▶ _Exercise_:
Word for word, copy the listing below and leave out its images.

▶ _Dataset extract_:
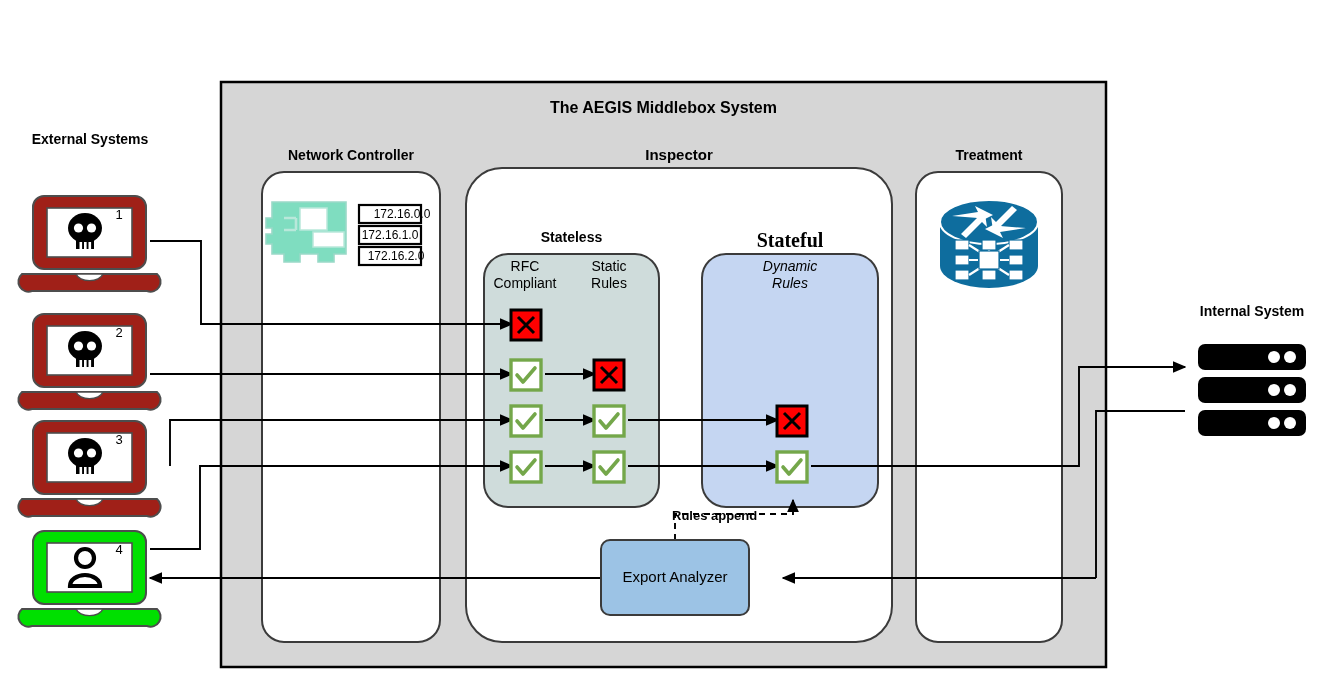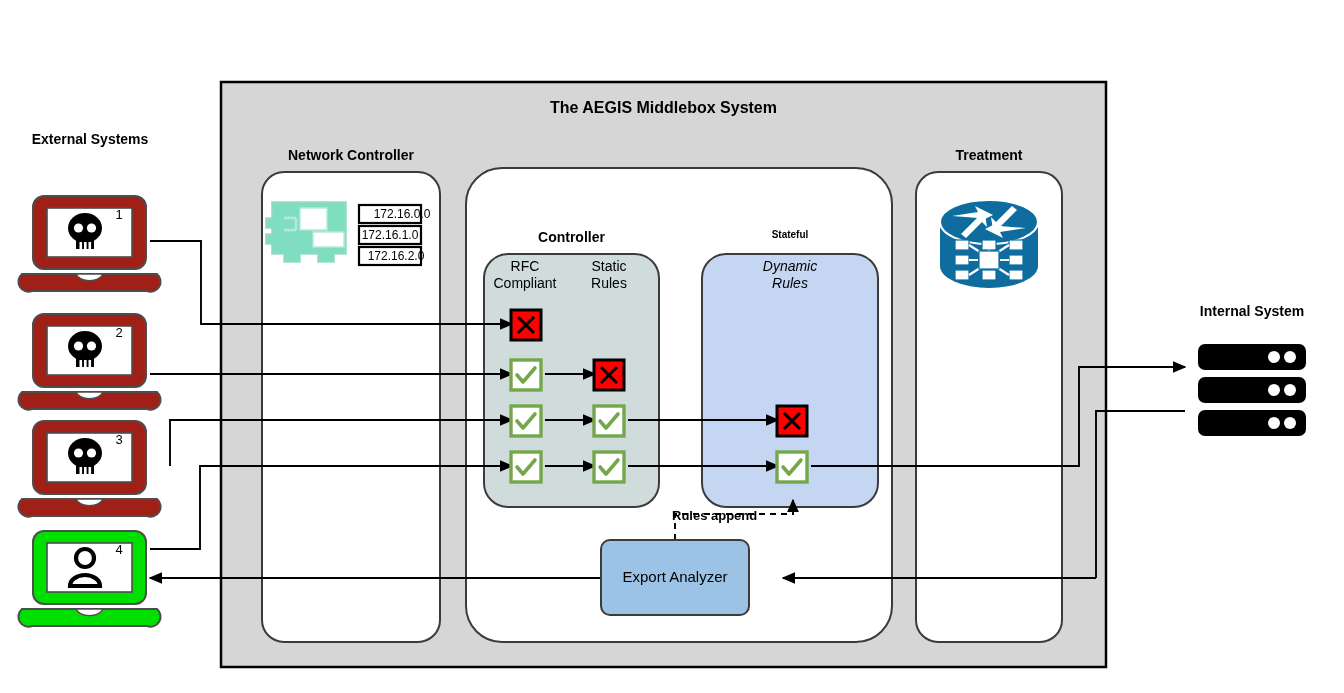--- a/index.html
+++ b/index.html
@@ -239,6 +239,7 @@
   </div>
 
   <div class="lbl" style="left:262px;top:147px;width:178px;font-size:14px;">Network Controller</div>
+  <div class="lbl" style="left:466px;top:146px;width:426px;font-size:15px;">Inspector</div>
   <div class="lbl" style="left:906px;top:147px;width:166px;font-size:14px;">Treatment</div>
   <div class="lbl" style="left:1160px;top:271px;width:184px;font-size:14px;margin-top:32px;">Internal System</div>
 

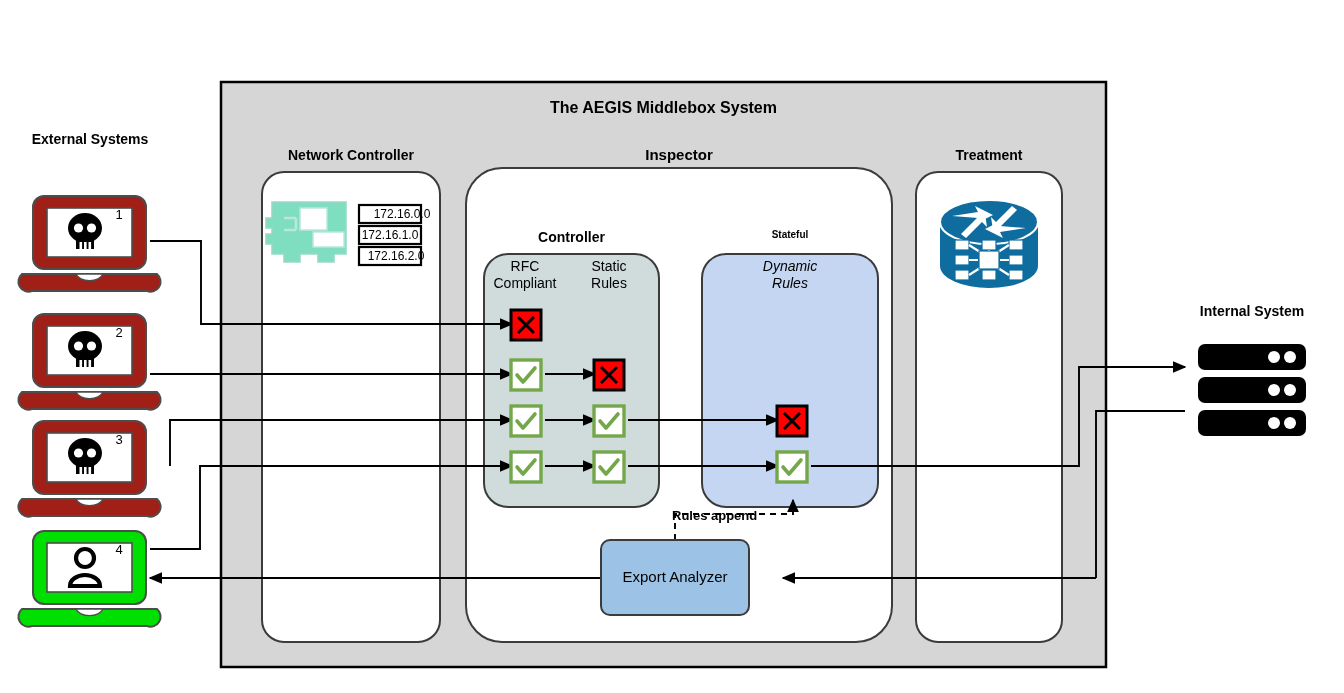--- a/index.html
+++ b/index.html
@@ -243,7 +243,7 @@
   <div class="lbl" style="left:906px;top:147px;width:166px;font-size:14px;">Treatment</div>
   <div class="lbl" style="left:1160px;top:271px;width:184px;font-size:14px;margin-top:32px;">Internal System</div>
 
-  <div class="lbl" style="left:484px;top:229px;width:175px;font-size:14px;">Controller</div>
+  <div class="lbl" style="left:484px;top:229px;width:175px;font-size:14px;">Stateless</div>
   <div class="lbl" style="left:702px;top:229px;width:176px;font-size:10px;">Stateful</div>
 
   <div class="plain" style="left:487px;top:258px;width:76px;font-size:14px;">

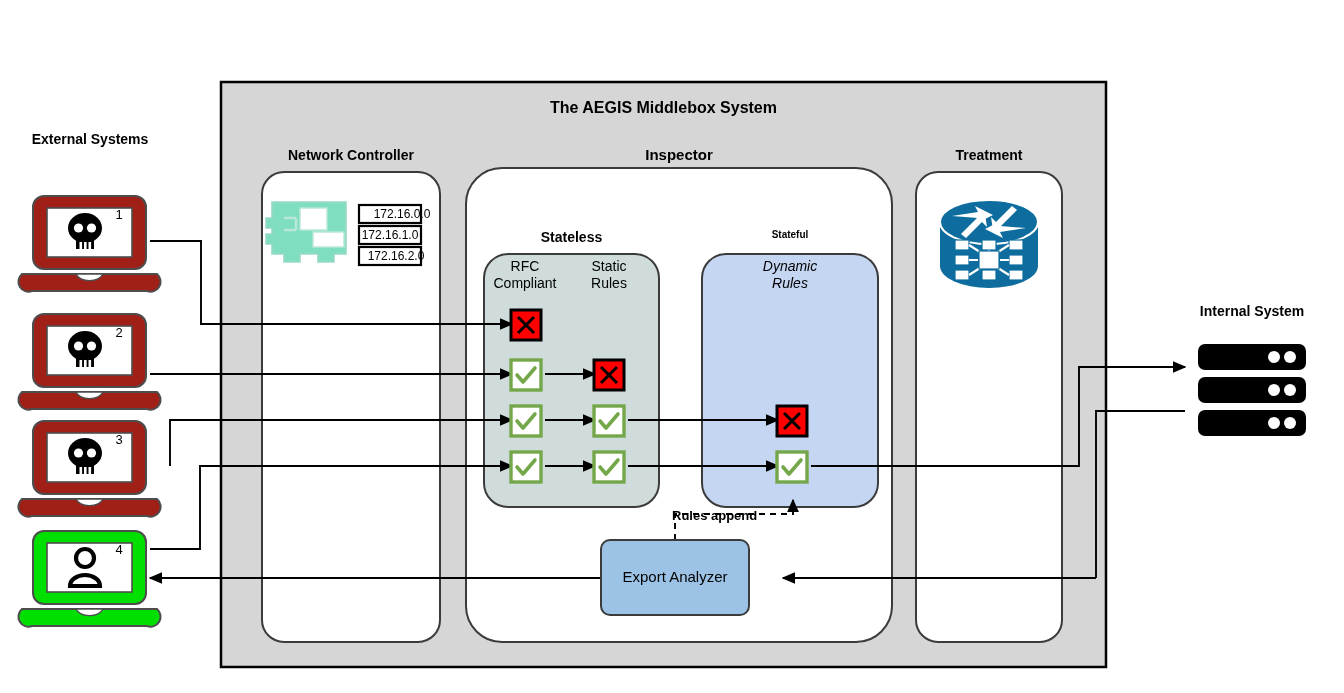--- a/index.html
+++ b/index.html
@@ -244,7 +244,7 @@
   <div class="lbl" style="left:1160px;top:271px;width:184px;font-size:14px;margin-top:32px;">Internal System</div>
 
   <div class="lbl" style="left:484px;top:229px;width:175px;font-size:14px;">Stateless</div>
-  <div class="lbl" style="left:702px;top:229px;width:176px;font-size:10px;">Stateful</div>
+  <div class="lbl" style="left:702px;top:229px;width:176px;font-size:20px;font-family:Liberation Serif, serif;">Stateful</div>
 
   <div class="plain" style="left:487px;top:258px;width:76px;font-size:14px;">
     <span>RFC</span><br>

▶ _Task output_:
--- a/index.html
+++ b/index.html
@@ -239,6 +239,7 @@
   </div>
 
   <div class="lbl" style="left:262px;top:147px;width:178px;font-size:14px;">Network Controller</div>
+  <div class="lbl" style="left:466px;top:146px;width:426px;font-size:15px;">Inspector</div>
   <div class="lbl" style="left:906px;top:147px;width:166px;font-size:14px;">Treatment</div>
   <div class="lbl" style="left:1160px;top:271px;width:184px;font-size:14px;margin-top:32px;">Internal System</div>
 

--- a/index.html
+++ b/index.html
@@ -243,7 +243,7 @@
   <div class="lbl" style="left:906px;top:147px;width:166px;font-size:14px;">Treatment</div>
   <div class="lbl" style="left:1160px;top:271px;width:184px;font-size:14px;margin-top:32px;">Internal System</div>
 
-  <div class="lbl" style="left:484px;top:229px;width:175px;font-size:14px;">Controller</div>
+  <div class="lbl" style="left:484px;top:229px;width:175px;font-size:14px;">Stateless</div>
   <div class="lbl" style="left:702px;top:229px;width:176px;font-size:10px;">Stateful</div>
 
   <div class="plain" style="left:487px;top:258px;width:76px;font-size:14px;">

--- a/index.html
+++ b/index.html
@@ -244,7 +244,7 @@
   <div class="lbl" style="left:1160px;top:271px;width:184px;font-size:14px;margin-top:32px;">Internal System</div>
 
   <div class="lbl" style="left:484px;top:229px;width:175px;font-size:14px;">Stateless</div>
-  <div class="lbl" style="left:702px;top:229px;width:176px;font-size:10px;">Stateful</div>
+  <div class="lbl" style="left:702px;top:229px;width:176px;font-size:20px;font-family:Liberation Serif, serif;">Stateful</div>
 
   <div class="plain" style="left:487px;top:258px;width:76px;font-size:14px;">
     <span>RFC</span><br>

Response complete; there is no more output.